From: ian cooling [mailto:ian.cooling@invictanet.co.uk]
Sent: 05 June 2006 10:48
To: Brooks Wilson, David C
Subject: Meeting?

Hi David,
I gather that decision-time is looming with key meetings the middle of this month and next. Any value in us meeting before/after either?

It didn’t do him much good. Here was the reply from David Brooks Wilson.

Dear Ian,
Many thanks for your email below – my apologies for the delay in getting back to you.
I am slightly mystified at your comments as there is no deadline looming on my calendar at the moment in relation to Wye. As you may know we are going through a process of putting together the masterplan which does involve internal discussion. Once we have that masterplan and it is fully costed, a decision will be taken on whether to proceed with the planning application. Undoubtedly our programme provides for full consultation in the lead up to the development of that plan with dates that are already fixed and known in our respective diaries.
Always happy to have a word over the telephone, in the meantime we are proceeding apace.

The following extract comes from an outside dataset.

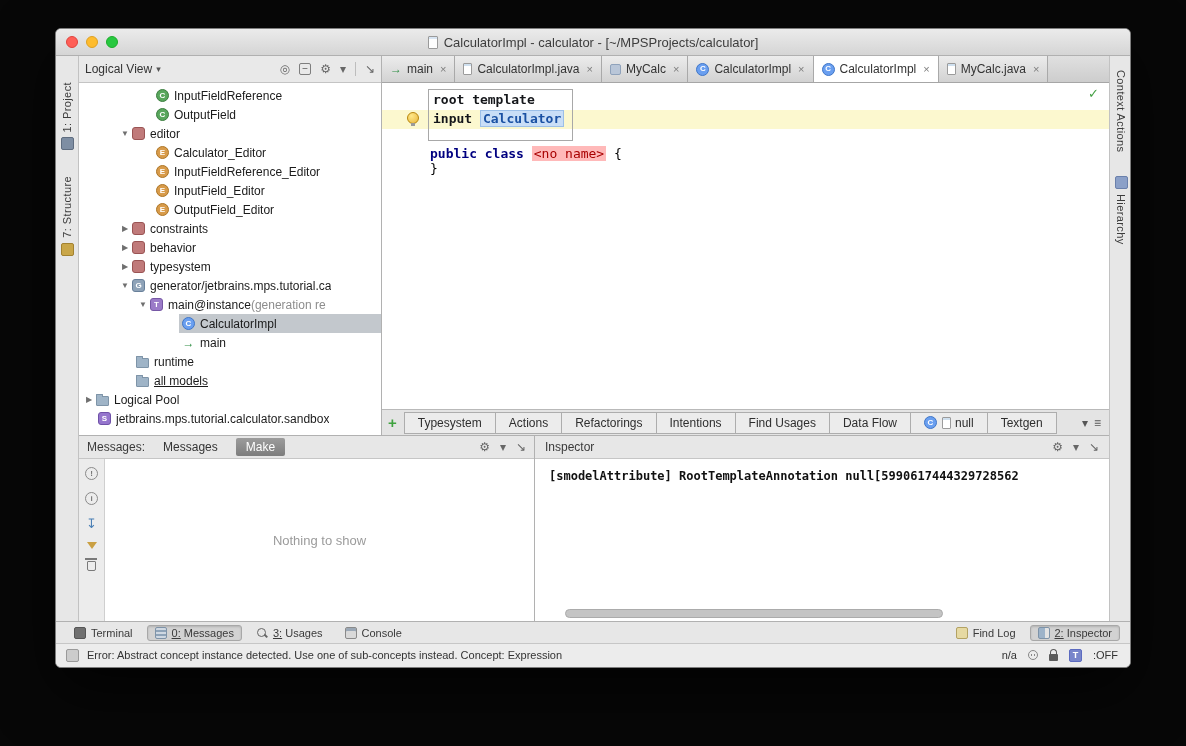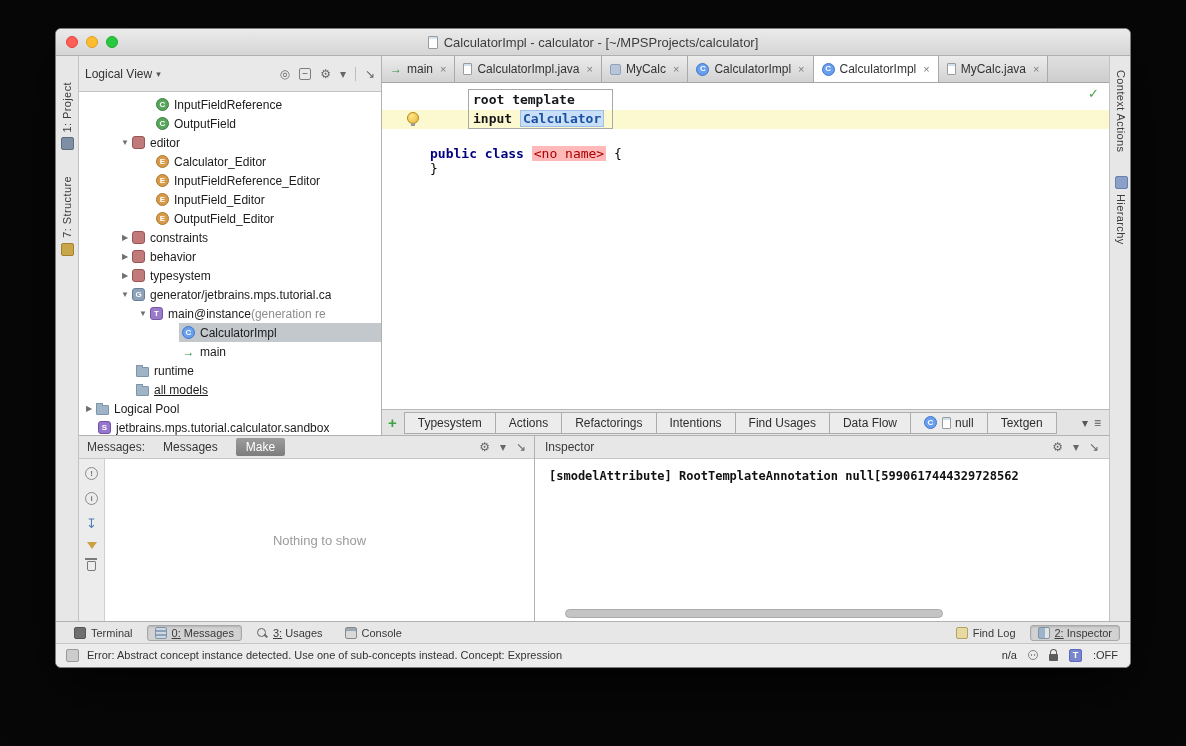"Logical View" .pheader { height: 36px -> 27px }
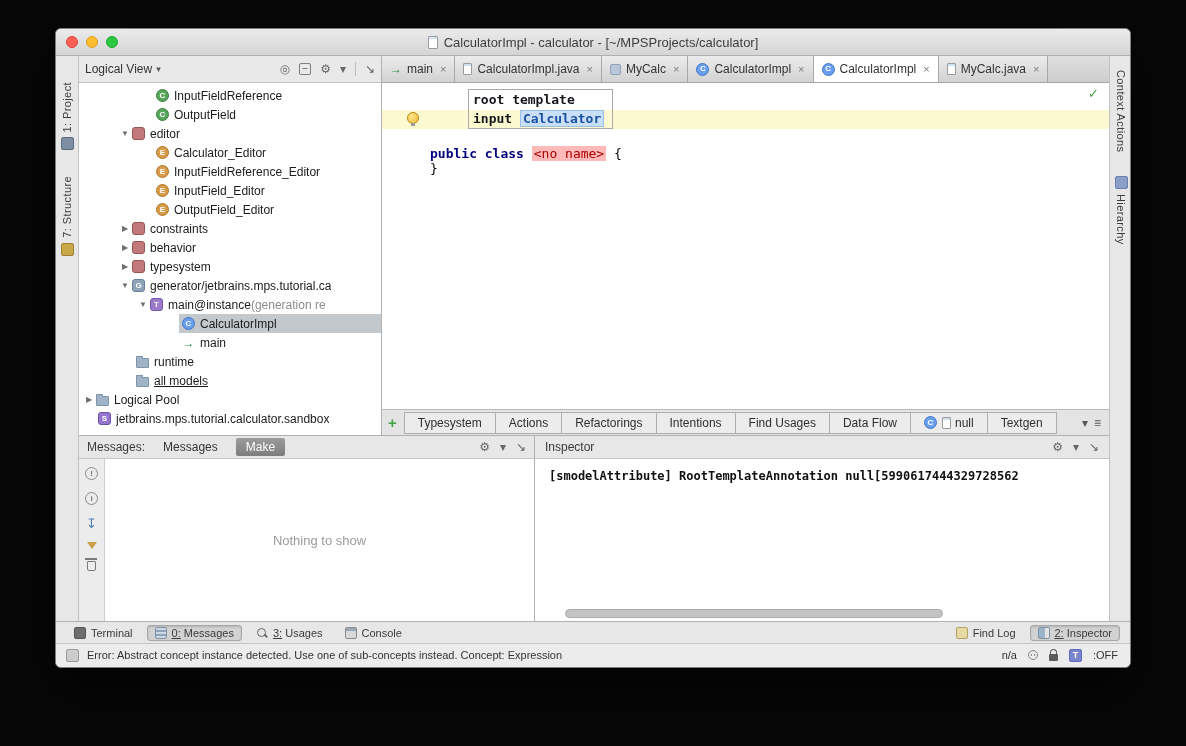"root template" .tpl-box { margin-left: 40px -> none; padding: 0 8px 0 4px -> 0 8px 12px 4px }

Funny there was no deadline looming, given that on June 12 the college rubber-stamped a highly detailed 57-page blueprint for turning Wye into a small town, with its own office neighbourhood, bio-fuels refinery and homes stretching almost as far as Brook. If you’ve forgotten what that looked like, you can refresh your memory here.

But that, you see, is the problem with equivocal positions, as the Kentish Express ought to know by now too. When people regard you as their tame creature they don’t give you privileged access to anything. They just use you then drop you like a brick the moment your purpose is over. Ian Cooling’s months of chat with David Brooks Wilson — which went far beyond a few e-mails — didn’t even win him a sly hint that the big decision was about to arrive. What a shame.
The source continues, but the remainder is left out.